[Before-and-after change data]
-*-*-
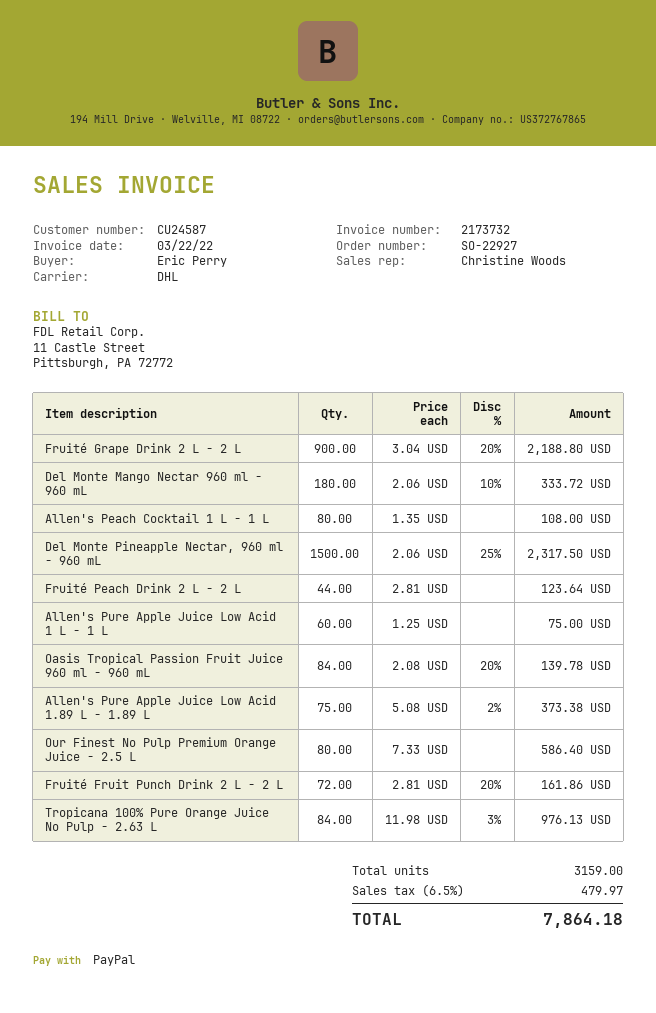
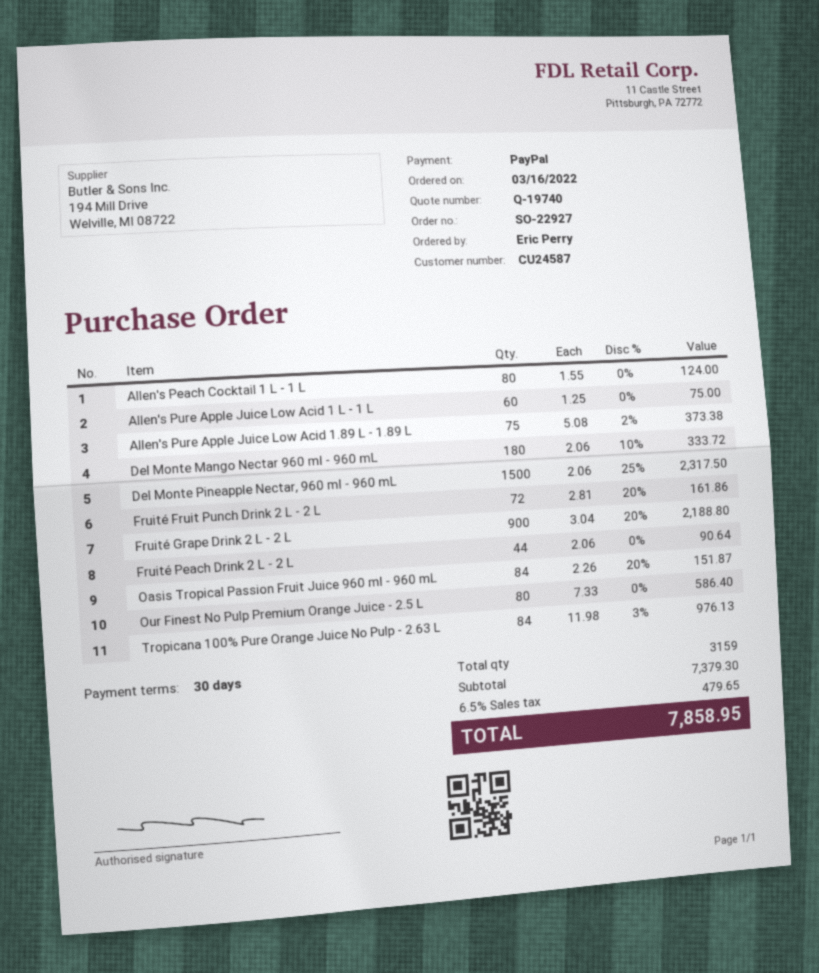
Allen's Peach Cocktail 1 L - 1 L: 80 x 1.35 = 108.00 -> 80 x 1.55 = 124.00
Fruité Peach Drink 2 L - 2 L: 44 x 2.81 = 123.64 -> 44 x 2.06 = 90.64
Oasis Tropical Passion Fruit Juice 960 ml - 960 mL: 84 x 2.08 - 20% = 139.78 -> 84 x 2.26 - 20% = 151.87
tax: 6.5% = 479.97 -> 6.5% = 479.65
total: 7864.18 -> 7858.95

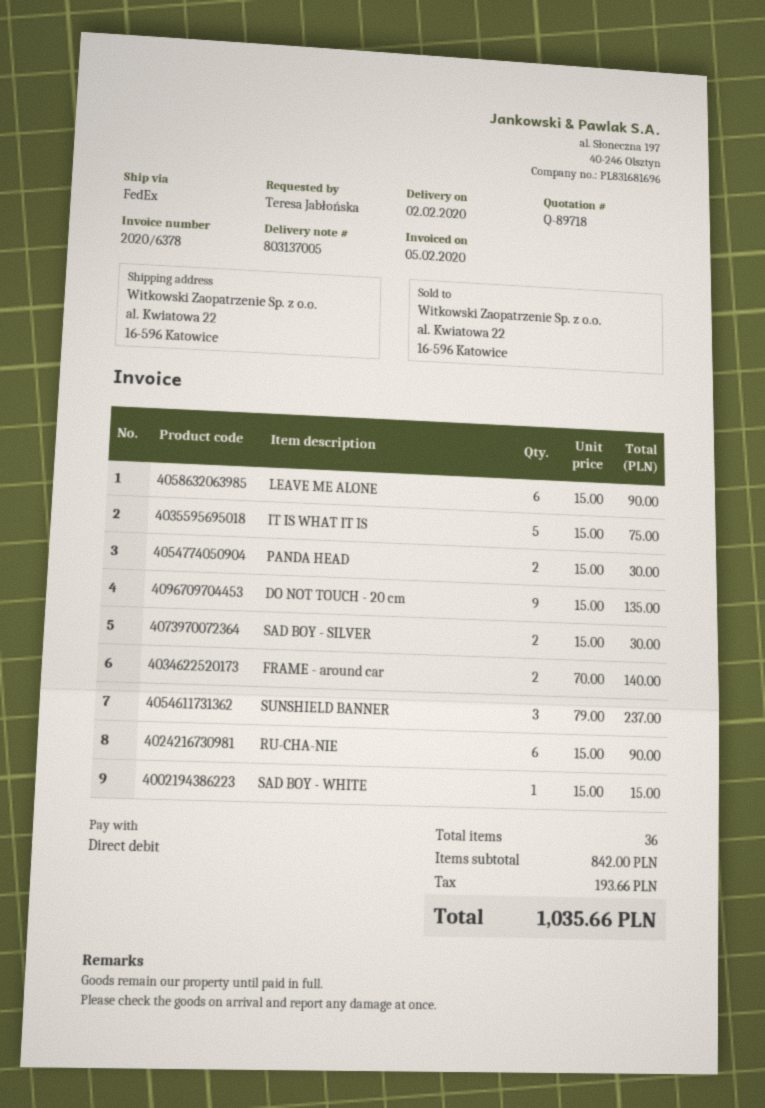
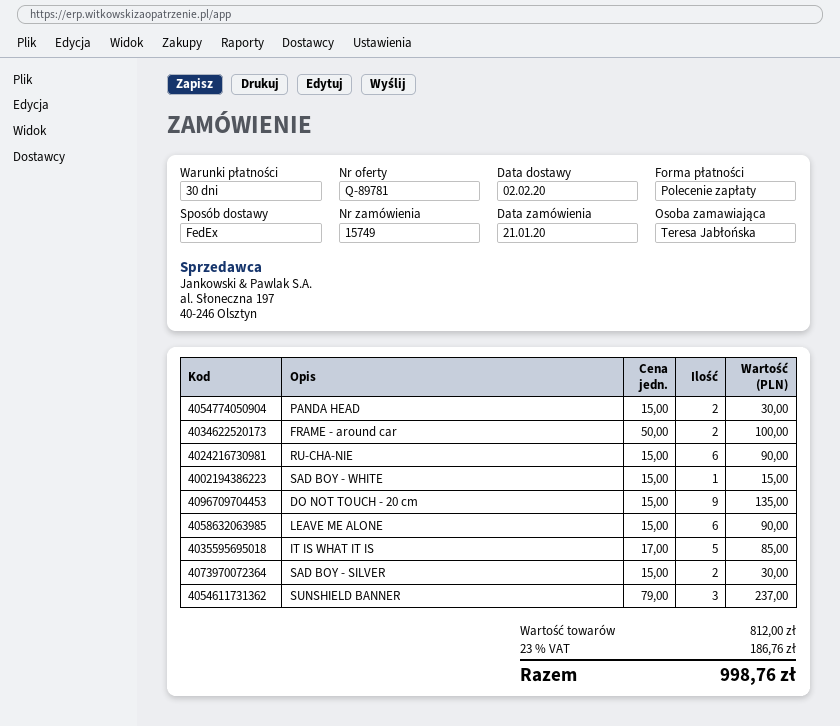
quote number: Q-89718 -> Q-89781
IT IS WHAT IT IS: 5 x 15.00 = 75.00 -> 5 x 17.00 = 85.00
FRAME - around car: 2 x 70.00 = 140.00 -> 2 x 50.00 = 100.00
subtotal: 842.00 -> 812.00
tax: 193.66 -> 186.76
total: 1035.66 -> 998.76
-*-*-
● Task
What you copy out must be exactly the lines from the line containing "subtotal: 842.00 -> 812.00" through the end of the records.

● Written reply
subtotal: 842.00 -> 812.00
tax: 193.66 -> 186.76
total: 1035.66 -> 998.76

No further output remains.